Privacy Policy

Thank you for visiting my website. I would like to let you know what kind of information I collect from you when doing so, how I use that information and why.

The General Data Protection Regulation (GDPR), the new regulation for data privacy in the EU, has been enforceable since May 25th, 2018.

sandstonecastles complies with the GDPR as a data controller (me holding your data) as well as data processor (me having access to my clients’ customer data) as follows.

Who Am I?

sandstonecastles is the trading name of Denise Strohsahl, a marketing consultant for small business owners based in Edinburgh, and who I mean when I talk about ‘I’. I have been doing this since March 2010 and my office is at

London Road Studios

Co/Space

3 Royal Terrace Gardens

EH7 5DX Edinburgh

You can reach me either via phone at 07780 941 932 or by email.

Data I collect

I’m very pleased that you have found my website. I write copy and provide content that is of value to you and tells you more about myself, my business and how I can help you.

But I can’t be sure if this is actually working, which is why I use Google Analytics & Webmaster toolsGoSquared and Hotjar to monitor visitors to my website like yourself.

Thanks to cookies I can see how you found out about me, what page you visited before you got to my site and which pages you have a look at browsing my site.

If you don’t want me to be able to see all this, you can disable cookies in your browser or have a look at my cookie policy.

As data controller, I only get access to your personal data if you have given it to me because you’re interested in working with me either as a client or as a collaborator.

That might be by sending me an email, by contacting me through the contact form on my website, by giving me a call on my mobile or by handing over your business card.

What I use it for

I will only ever use your personal data for the purpose of informing you about and delivering my services. That may include sending you a quote, getting in touch to arrange a meeting or sending you an invoice.

As a business, I don’t have a mailing list and I don’t run targeted advertising/marketing campaigns on- or offline. If that changes in the future, I will not send you anything before you have explicitly consented to receive such advertising/marketing content.

Data I don’t collect

It’s important to me that you know that I don’t collect any personal contact details like your email address while you’re visiting my website. Unless you give me your email address when filling out my contact form, I won’t have your details.

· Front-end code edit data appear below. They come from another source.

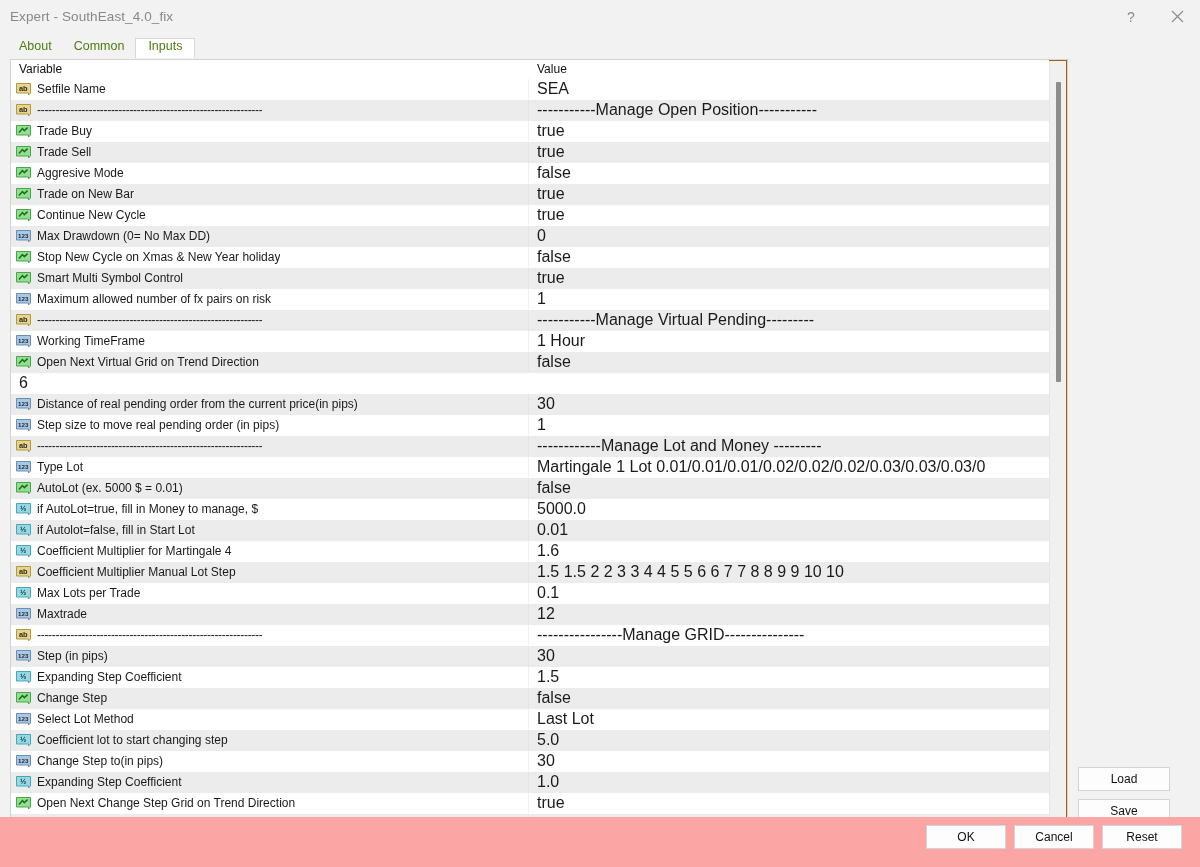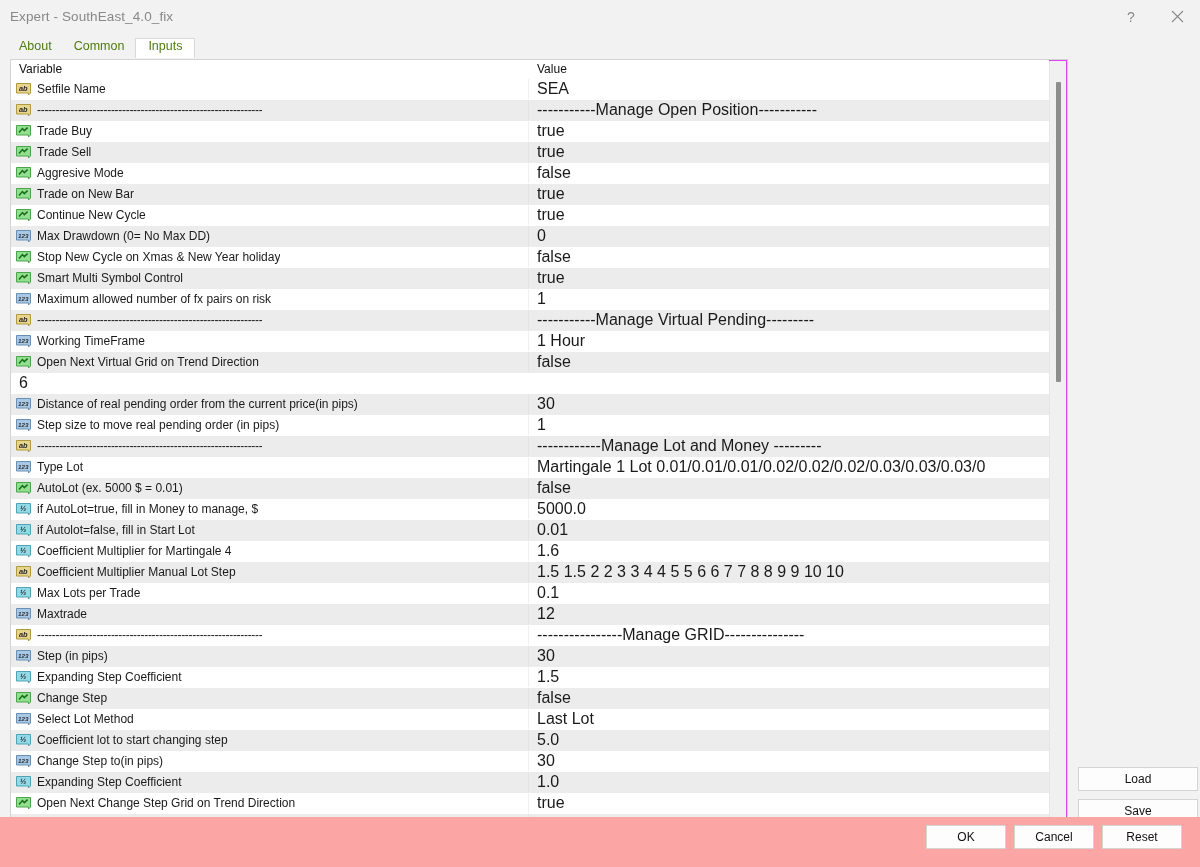"Variable" .table-panel { background: #d946ef -> #a16207 }
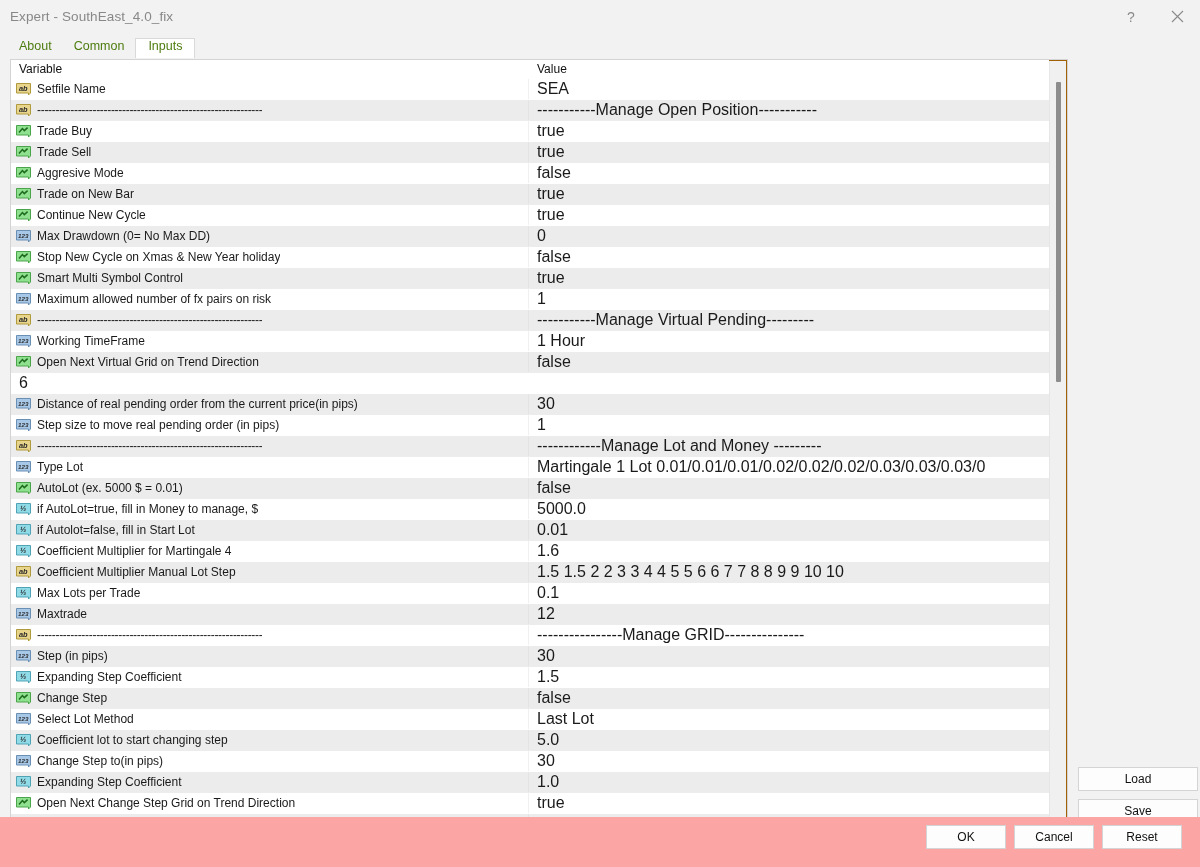"ab" .ticon { font-style: italic -> none }
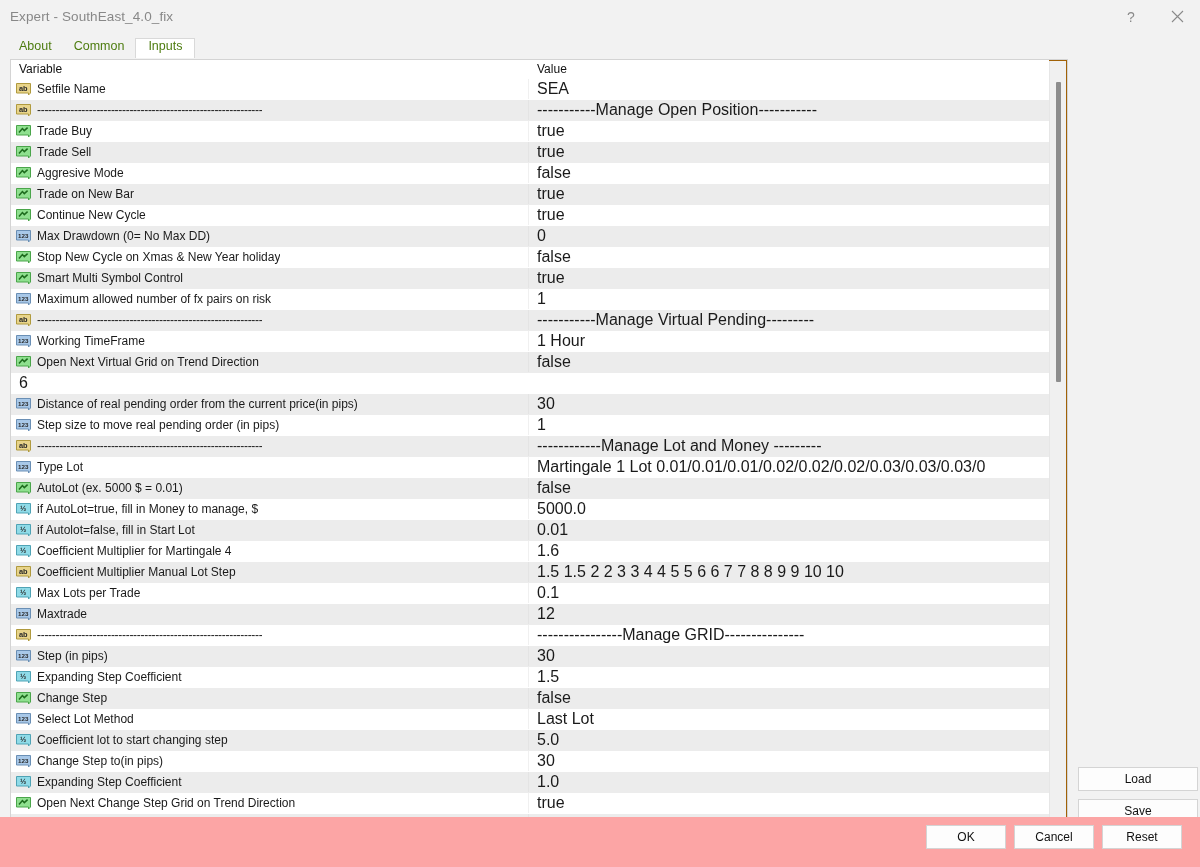"Load" .btn { width: 120px -> 92px }
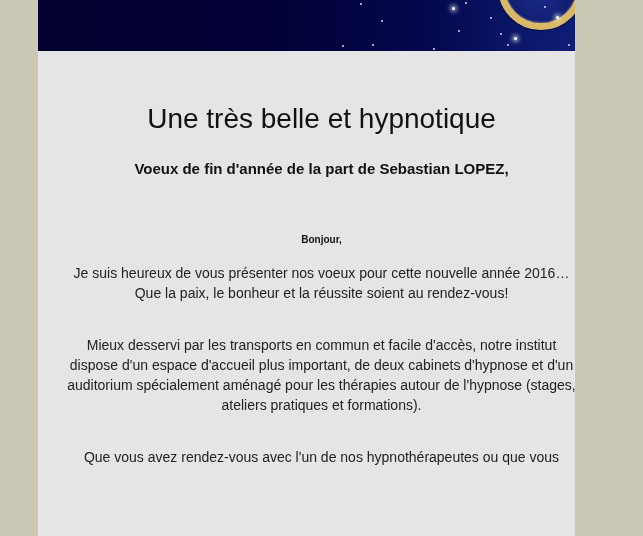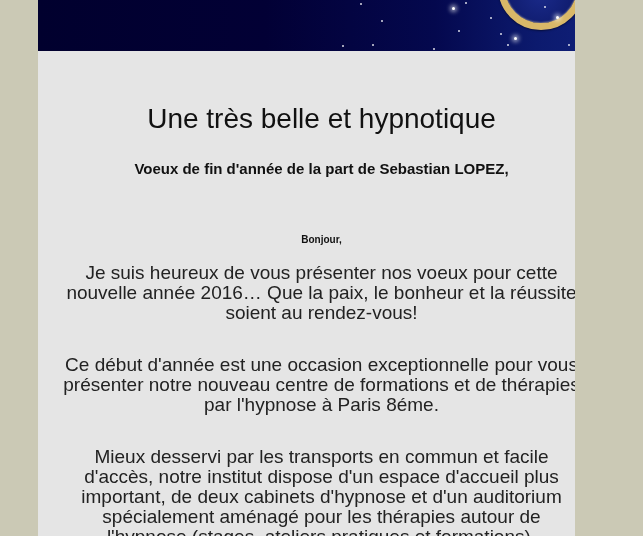"Je suis heureux de vous" .para { font-size: 19px -> 14px }
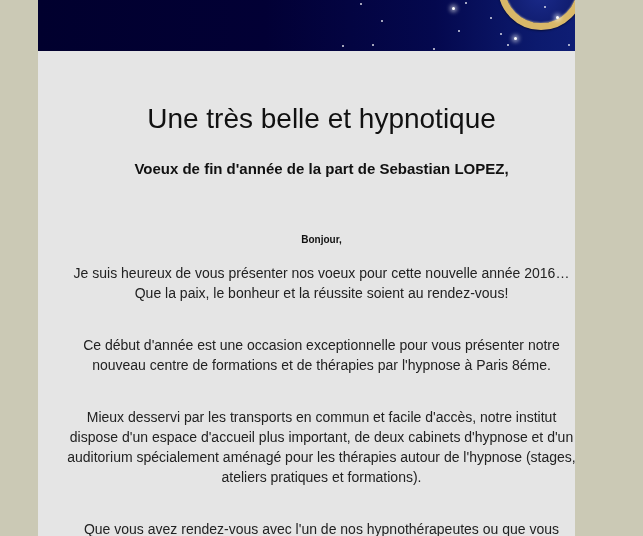"Ce début d'année est une" p.para { html: <p>Ce début d'année est une occasion exceptionnelle pour vous présenter notre nouveau centre de formations et de thérapies par l'hypnose à Paris 8éme.</p> -> none }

In general, I don’t do the hard sell or cold calling. I prefer very much to create meaningful connections with the people I work with, based on trust, transparency and honesty.

Contacting me

If you get in touch and ask me to arrange a meeting or for some more information about my services, I will keep your email address or phone number to reply to your request.

I will only add your details to my UK-based accounting database (Freeagent) when you have explicitly agreed to work with me and get your first invoice.

Paying me

My clients usually pay me by BACS or direct transfer, so I only know what the bank tells me about you: the name of the person or company who paid me, how much money has been paid in and ideally the reference number from my invoice. That’s it.

Sharing your customer data with me

If you’re a client, I may also act as a data processor for you. For example, this might be the case if you have hired me to help with your email newsletter or social media, as this gives me access to your company’s customer data.

I won’t bring in another data processor (e.g. subcontractor) without your written consent and I will always process your data securely, following the new regulations (GDPR) and, most importantly, your instructions.

Usually, my access to your customer data is through a third-party software (e.g. MailChimp or Facebook). If possible, I will aim to set up my own account with the software which will keep you from having to give me your own access details and passwords.

Either way, I will keep passwords and access details to said data secure, using a third-party app that encrypts passwords to the current standard. At the end of our business relationship, I will hand over any access or data I have.

Data storage

The data I hold will never be sold or shared with others; not for selling to you, do research nor for any other purposes; unless you tell me otherwise (e.g. if you’d like an introduction to a contact of mine).

Any information I hold from you is strictly confidential. Only secure and reliable software (e.g. MacOS X, iOS, Dropbox), as well as the most secure passwords, are used to store your data. My hard drives and backup drives are all encrypted and password protected and I am the only one who can export or download data for backups.

When it comes to the software solutions I’m using, I prefer British companies or at least UK/EU-based servers. Some of your data is held in the US (Apple iCloud & Dropbox), some in the UK/EU (Freeagent). I have made sure that all those services comply with appropriate security standards which I’m checking regularly.

Data retention

To comply with existing regulations (e.g. accounting and insurances) and for internal reporting purposes, I will keep client data for 10 years after the completion of our business relationship.

I aim to delete data of prospects and possible collaborators 1 year after the last contact.

Want to find out what data I hold on you?

You can withdraw your consent at any time and you can request an overview of what data I hold on you. Get in touch and give me your name, email address(es) to find out what information I hold about you (I know, it sounds counterintuitive!).

I will search my data and send you an overview of what I have and can remove you from my customer database if you wish.